Il arrive que le représentant de Revenu Canada n'accepte pas de répondre à une question au téléphone parce que son budget de temps alloué à une telle tâche est complet. Un peu frustrant comme réponse et il est alors suggéré de poser la question par écrit.
Soyons pratiques. Le temps des experts-comptables alloué à un client est facturé à ce dernier. Il a souvent déjà vérifié par lui-même l'interprétation avant de communiquer par téléphone avec Revenu Canada et il ne veut qu'en discuter verbalement. Pourquoi faudrait-il qu'il soit obligé de surfacturer son client en préparant une demande écrite alors que sa question n'est pas nécessairement compliquée. De plus, il devra parfois attendre jusqu'à 3 ou 4 mois, et même davantage, avant d'obtenir sa réponse.

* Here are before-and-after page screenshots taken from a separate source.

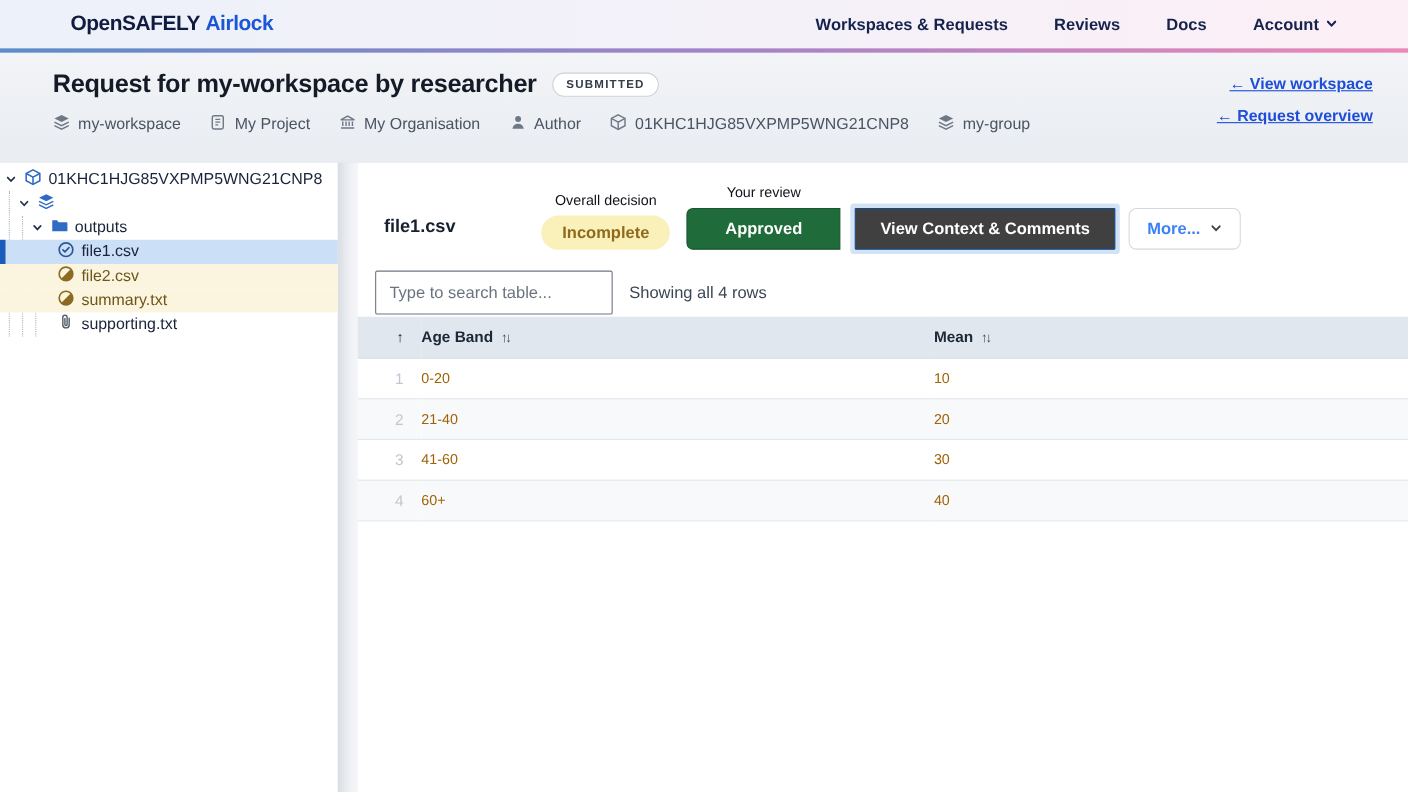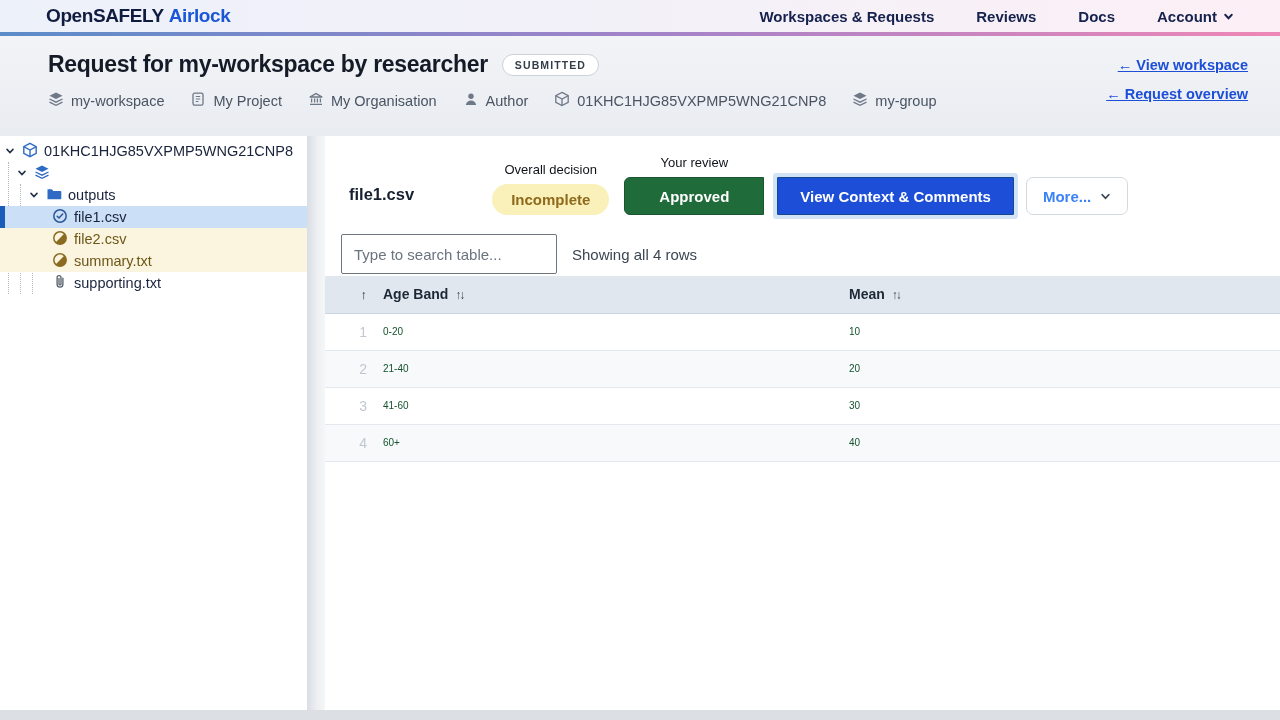"OpenSAFELY Airlock" .topbar { height: 32px -> 44px; padding: 0 46px -> 0 64px }
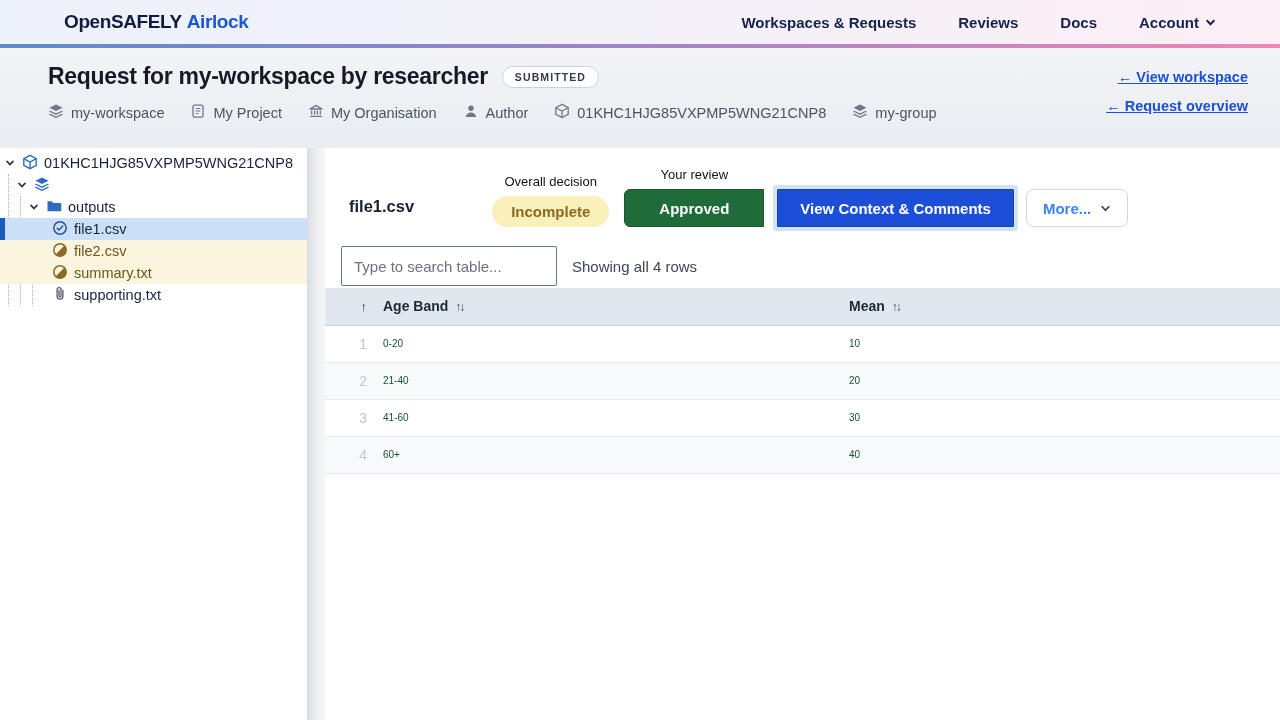"View Context & Comments" .btn-context { background: #1d4ed8 -> #404040 }
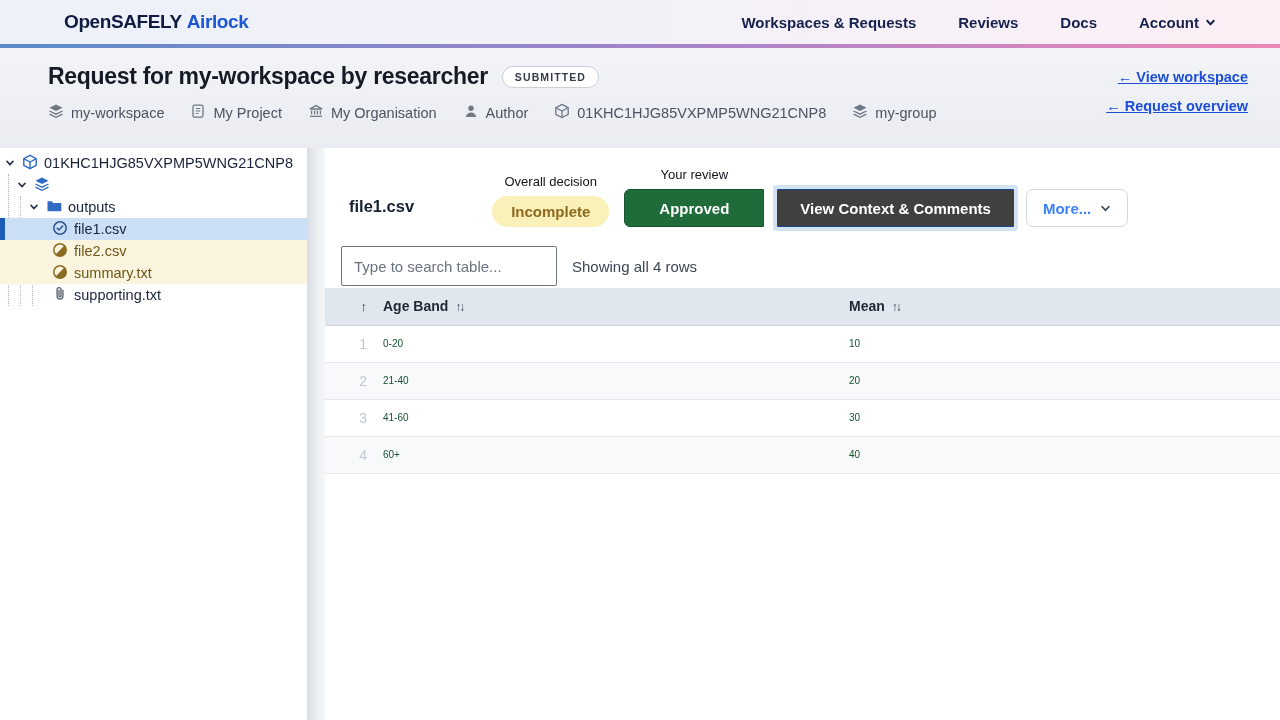"0-20" tbody td { color: #14532d -> #a16207; font-size: 10px -> 13px }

Que pouvez-vous nous suggérer à ce sujet?
RÉPONSE
En 1988, il est devenu apparent qu'une partie importante (et augmentante) du temps direct de chaque agent des décisions était attribuée aux appels téléphoniques concernant des sujets techniques, au détriment des autres fonctions, c'est-à-dire les décisions anticipées et les demandes d'interprétation technique écrites.
Les ressources de la Direction des décisions sont limitées. Des consultations avec les praticiens ont révélé que leur préférence était, et continue d'être la priorité qu'accorde notre Direction aux demandes de décisions anticipées, ainsi qu'aux demandes d'opinions concernant des sujets techniques complexes que les contribuables ont trouvées nécessaire de présenter par écrit.

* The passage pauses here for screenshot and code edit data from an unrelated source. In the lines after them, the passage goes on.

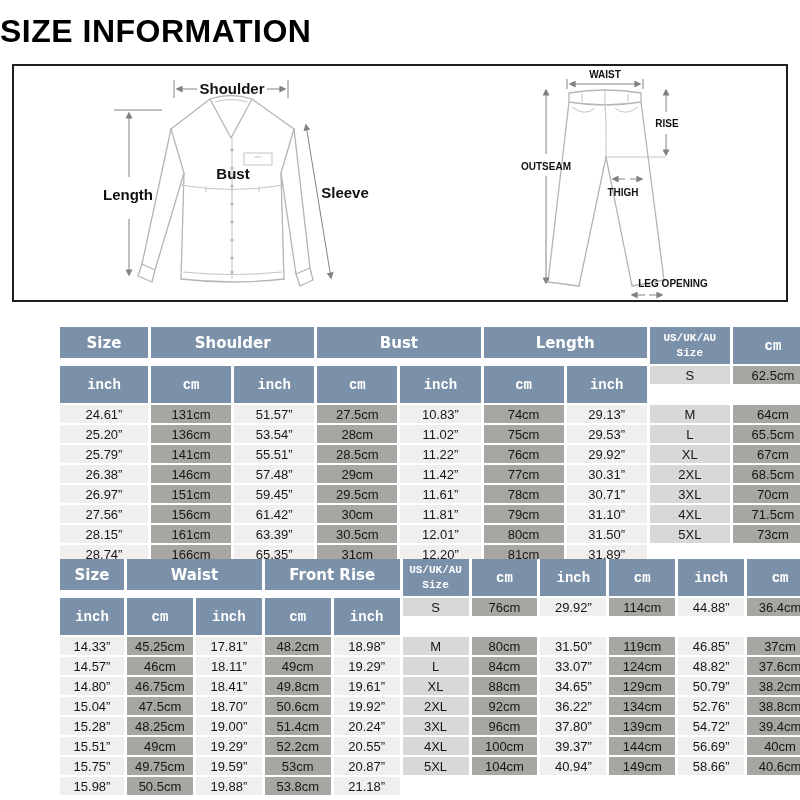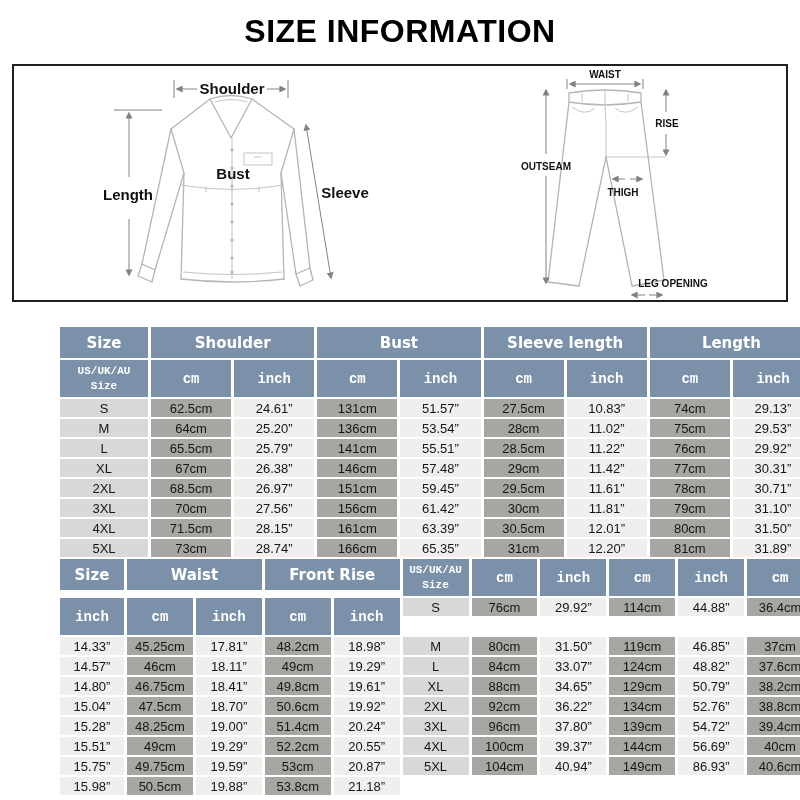"SIZE INFORMATION" .title { text-align: center -> left }
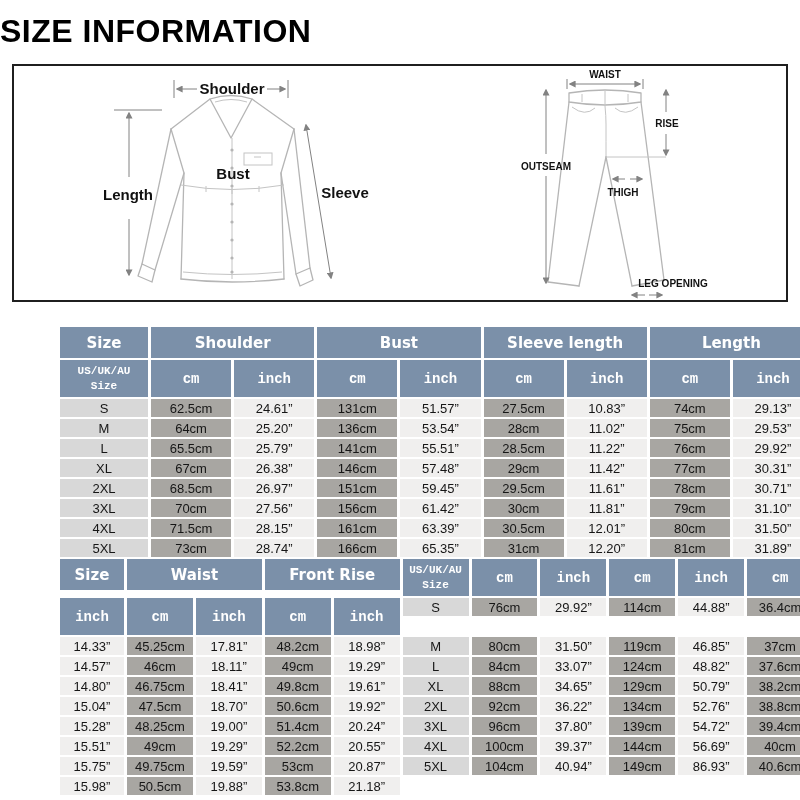"Sleeve length" div.cell { html: <div>Sleeve length</div> -> none }
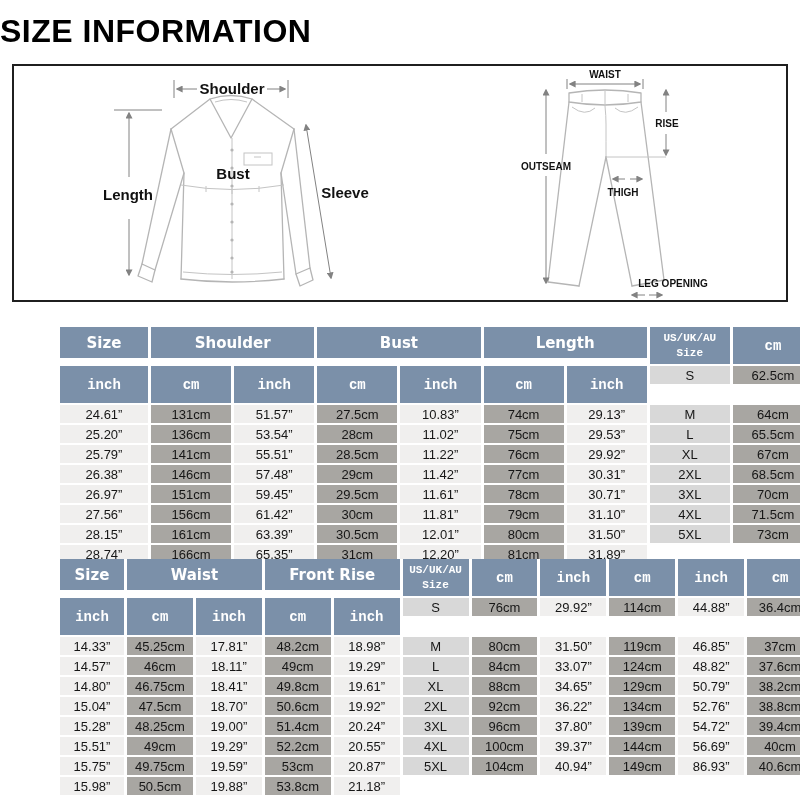"86.93”" div.cell { text: 86.93 -> 58.66 }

Pour ces raisons, et afin de minimiser les interruptions au travail quotidien de chaque agent des décisions, la méthode courante pour répondre aux appels téléphoniques a été introduite.
Actuellement, la Direction répond à plus de 16 000 demandes téléphoniques d'interprétations techniques chaque année, avec une moyenne de 25 minutes par appel.